* WORK TO BE COMPLETED
Omitting the pictures, print every line below exactly as it stands.
━━━ DATA SHOWN
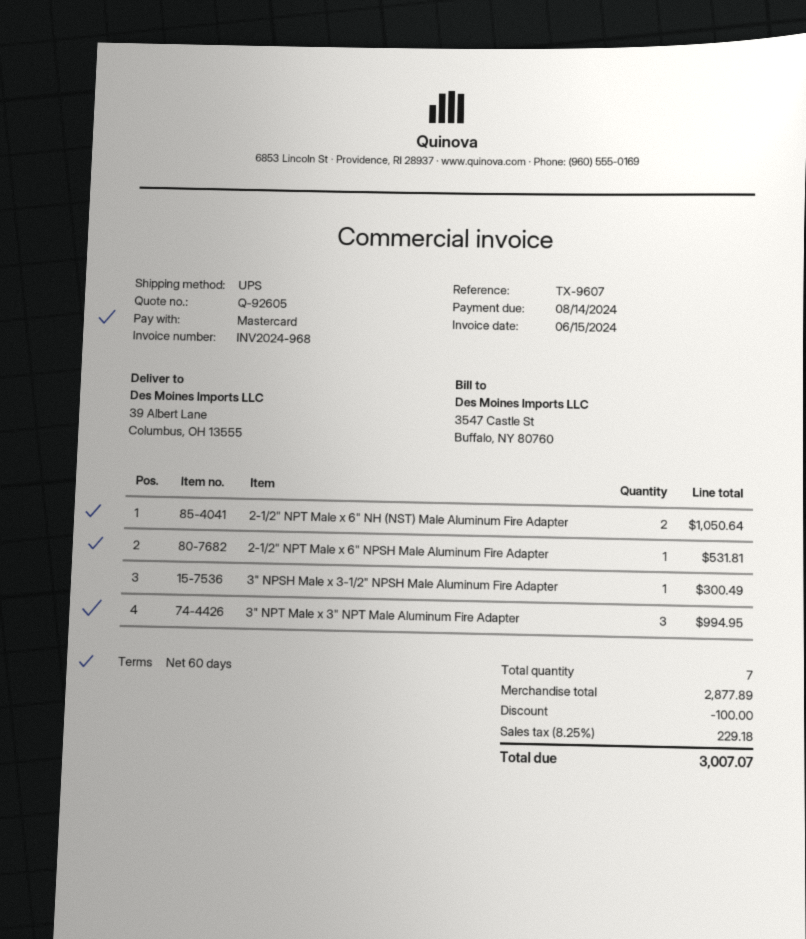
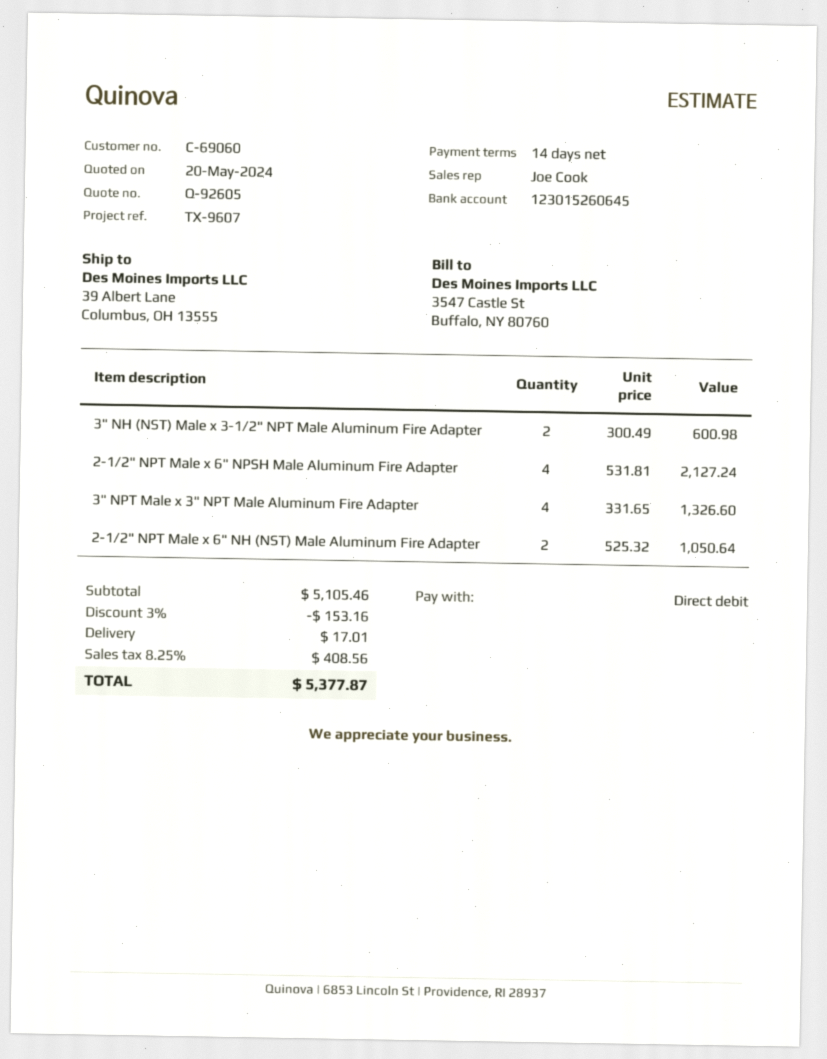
payment terms: 60 days -> 14 days
payment method: Mastercard -> direct debit
2-1/2" NPT Male x 6" NPSH Male Aluminum Fire Adapter: 1 for 531.81 -> 4 for 2127.24
3" NPSH Male x 3-1/2" NPSH Male Aluminum Fire Adapter: 1 for 300.49 -> none
3" NPT Male x 3" NPT Male Aluminum Fire Adapter: 3 for 994.95 -> 4 for 1326.60
3" NH (NST) Male x 3-1/2" NPT Male Aluminum Fire Adapter: none -> 2 for 600.98
subtotal: 2877.89 -> 5105.46
discount: 100.00 -> 153.16
shipping: none -> 17.01
tax: 8.25% = 229.18 -> 8.25% = 408.56
total: 3007.07 -> 5377.87

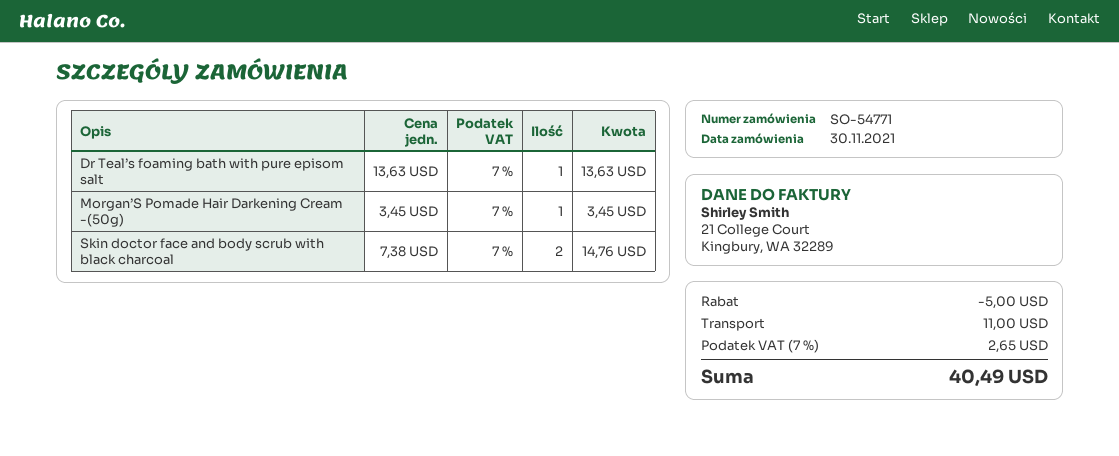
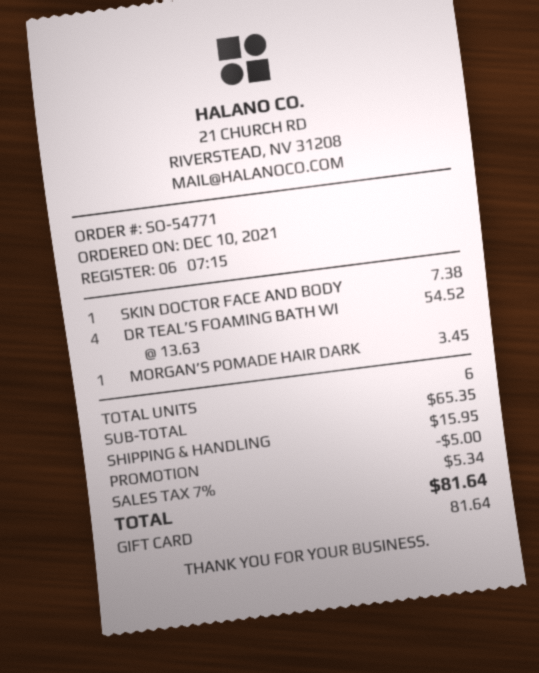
order date: 2021-11-30 -> 2021-12-10
Dr Teal’s foaming bath with pure episom salt: 1 x 13.63 = 13.63 -> 4 x 13.63 = 54.52
Skin doctor face and body scrub with black charcoal: 2 x 7.38 = 14.76 -> 1 x 7.38 = 7.38
shipping: 11.00 -> 15.95
tax: 7% = 2.65 -> 7% = 5.34
total: 40.49 -> 81.64

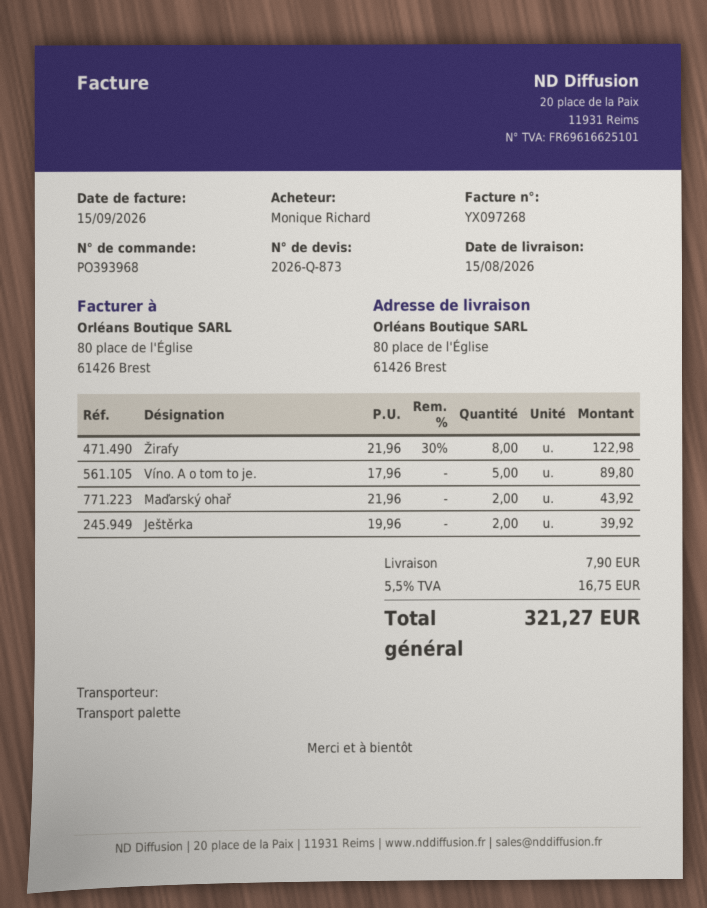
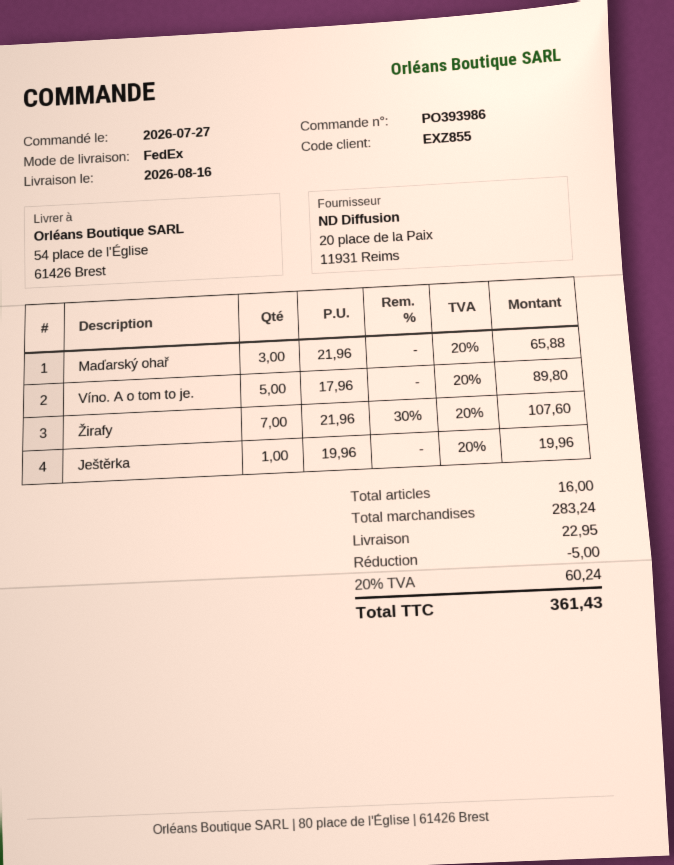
order number: PO393968 -> PO393986
delivery date: 2026-08-15 -> 2026-08-16
shipping method: pallet freight -> FedEx
ship to: 80 place de l'Église, 61426 Brest -> 54 place de l'Église, 61426 Brest
Žirafy: 8 x 21.96 - 30% = 122.98 -> 7 x 21.96 - 30% = 107.60
Maďarský ohař: 2 x 21.96 = 43.92 -> 3 x 21.96 = 65.88
Ještěrka: 2 x 19.96 = 39.92 -> 1 x 19.96 = 19.96
discount: none -> 5.00
shipping: 7.90 -> 22.95
tax: 5.5% = 16.75 -> 20% = 60.24
total: 321.27 -> 361.43

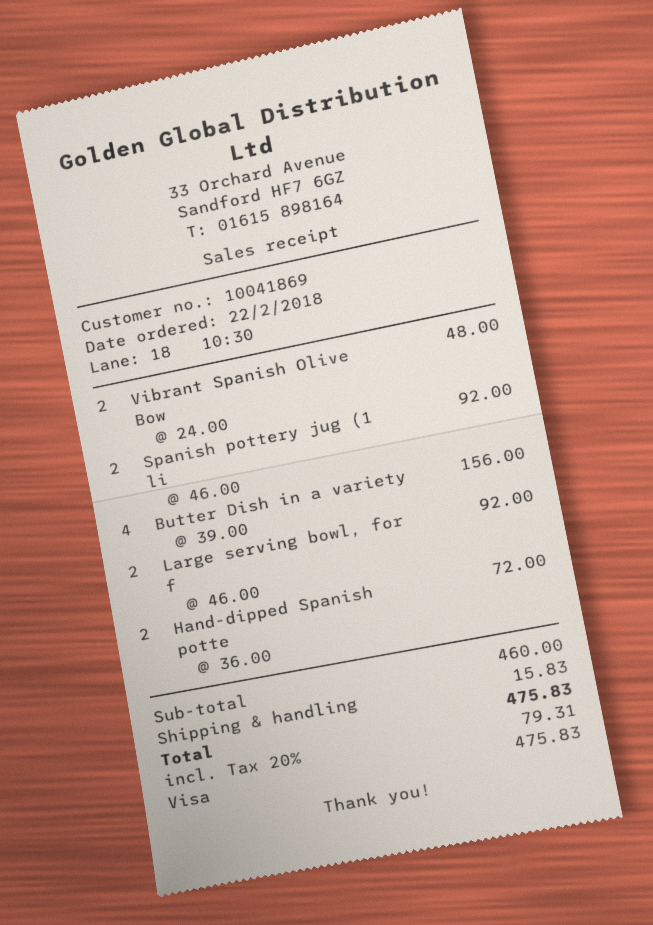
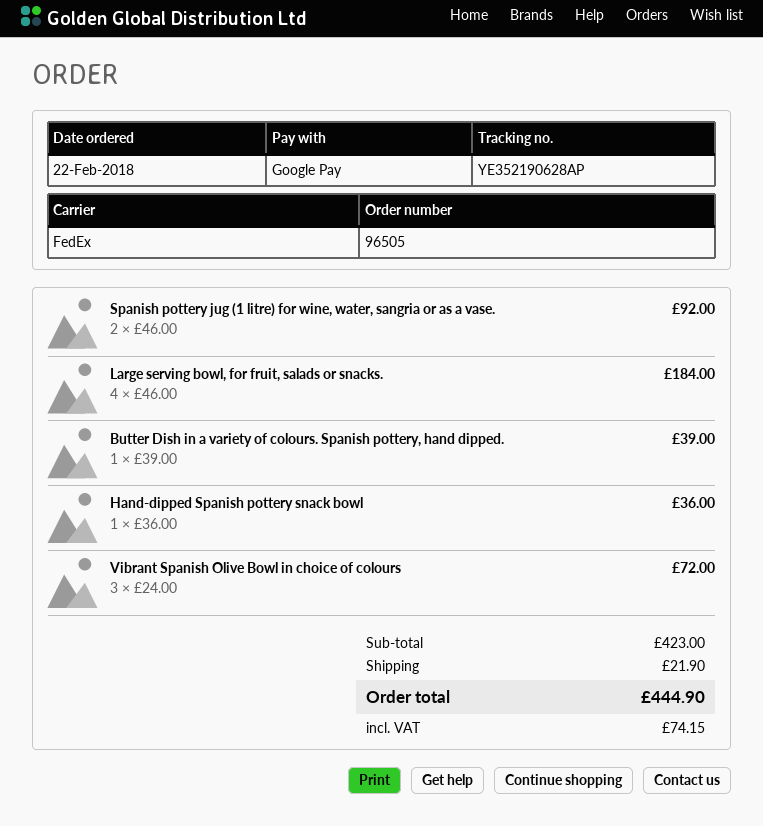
payment method: Visa -> Google Pay
Vibrant Spanish Olive Bow: 2 x 24.00 = 48.00 -> 3 x 24.00 = 72.00
Butter Dish in a variety: 4 x 39.00 = 156.00 -> 1 x 39.00 = 39.00
Large serving bowl, for f: 2 x 46.00 = 92.00 -> 4 x 46.00 = 184.00
Hand-dipped Spanish potte: 2 x 36.00 = 72.00 -> 1 x 36.00 = 36.00
subtotal: 460.00 -> 423.00
shipping: 15.83 -> 21.90
tax: 79.31 -> 74.15
total: 475.83 -> 444.90

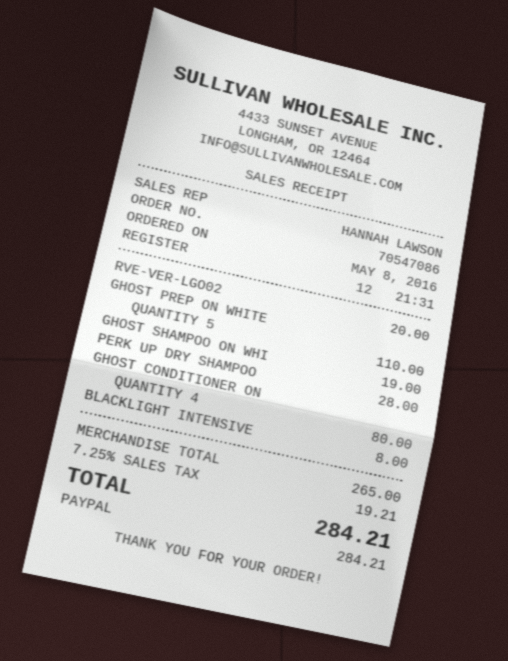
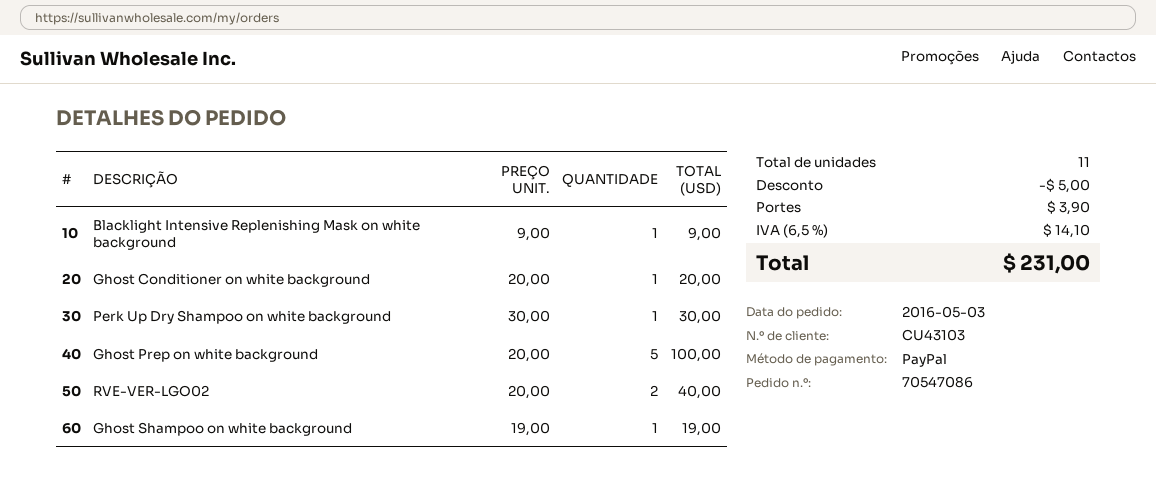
order date: 2016-05-08 -> 2016-05-03
RVE-VER-LGO02: 1 for 20.00 -> 2 for 40.00
GHOST PREP ON WHITE: 5 for 110.00 -> 5 for 100.00
PERK UP DRY SHAMPOO: 1 for 28.00 -> 1 for 30.00
GHOST CONDITIONER ON: 4 for 80.00 -> 1 for 20.00
BLACKLIGHT INTENSIVE: 1 for 8.00 -> 1 for 9.00
discount: none -> 5.00
shipping: none -> 3.90
tax: 7.25% = 19.21 -> 6.5% = 14.10
total: 284.21 -> 231.00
━━━━━━
* SOLVED PROBLEM
payment terms: 60 days -> 14 days
payment method: Mastercard -> direct debit
2-1/2" NPT Male x 6" NPSH Male Aluminum Fire Adapter: 1 for 531.81 -> 4 for 2127.24
3" NPSH Male x 3-1/2" NPSH Male Aluminum Fire Adapter: 1 for 300.49 -> none
3" NPT Male x 3" NPT Male Aluminum Fire Adapter: 3 for 994.95 -> 4 for 1326.60
3" NH (NST) Male x 3-1/2" NPT Male Aluminum Fire Adapter: none -> 2 for 600.98
subtotal: 2877.89 -> 5105.46
discount: 100.00 -> 153.16
shipping: none -> 17.01
tax: 8.25% = 229.18 -> 8.25% = 408.56
total: 3007.07 -> 5377.87

order date: 2021-11-30 -> 2021-12-10
Dr Teal’s foaming bath with pure episom salt: 1 x 13.63 = 13.63 -> 4 x 13.63 = 54.52
Skin doctor face and body scrub with black charcoal: 2 x 7.38 = 14.76 -> 1 x 7.38 = 7.38
shipping: 11.00 -> 15.95
tax: 7% = 2.65 -> 7% = 5.34
total: 40.49 -> 81.64

order number: PO393968 -> PO393986
delivery date: 2026-08-15 -> 2026-08-16
shipping method: pallet freight -> FedEx
ship to: 80 place de l'Église, 61426 Brest -> 54 place de l'Église, 61426 Brest
Žirafy: 8 x 21.96 - 30% = 122.98 -> 7 x 21.96 - 30% = 107.60
Maďarský ohař: 2 x 21.96 = 43.92 -> 3 x 21.96 = 65.88
Ještěrka: 2 x 19.96 = 39.92 -> 1 x 19.96 = 19.96
discount: none -> 5.00
shipping: 7.90 -> 22.95
tax: 5.5% = 16.75 -> 20% = 60.24
total: 321.27 -> 361.43

payment method: Visa -> Google Pay
Vibrant Spanish Olive Bow: 2 x 24.00 = 48.00 -> 3 x 24.00 = 72.00
Butter Dish in a variety: 4 x 39.00 = 156.00 -> 1 x 39.00 = 39.00
Large serving bowl, for f: 2 x 46.00 = 92.00 -> 4 x 46.00 = 184.00
Hand-dipped Spanish potte: 2 x 36.00 = 72.00 -> 1 x 36.00 = 36.00
subtotal: 460.00 -> 423.00
shipping: 15.83 -> 21.90
tax: 79.31 -> 74.15
total: 475.83 -> 444.90

order date: 2016-05-08 -> 2016-05-03
RVE-VER-LGO02: 1 for 20.00 -> 2 for 40.00
GHOST PREP ON WHITE: 5 for 110.00 -> 5 for 100.00
PERK UP DRY SHAMPOO: 1 for 28.00 -> 1 for 30.00
GHOST CONDITIONER ON: 4 for 80.00 -> 1 for 20.00
BLACKLIGHT INTENSIVE: 1 for 8.00 -> 1 for 9.00
discount: none -> 5.00
shipping: none -> 3.90
tax: 7.25% = 19.21 -> 6.5% = 14.10
total: 284.21 -> 231.00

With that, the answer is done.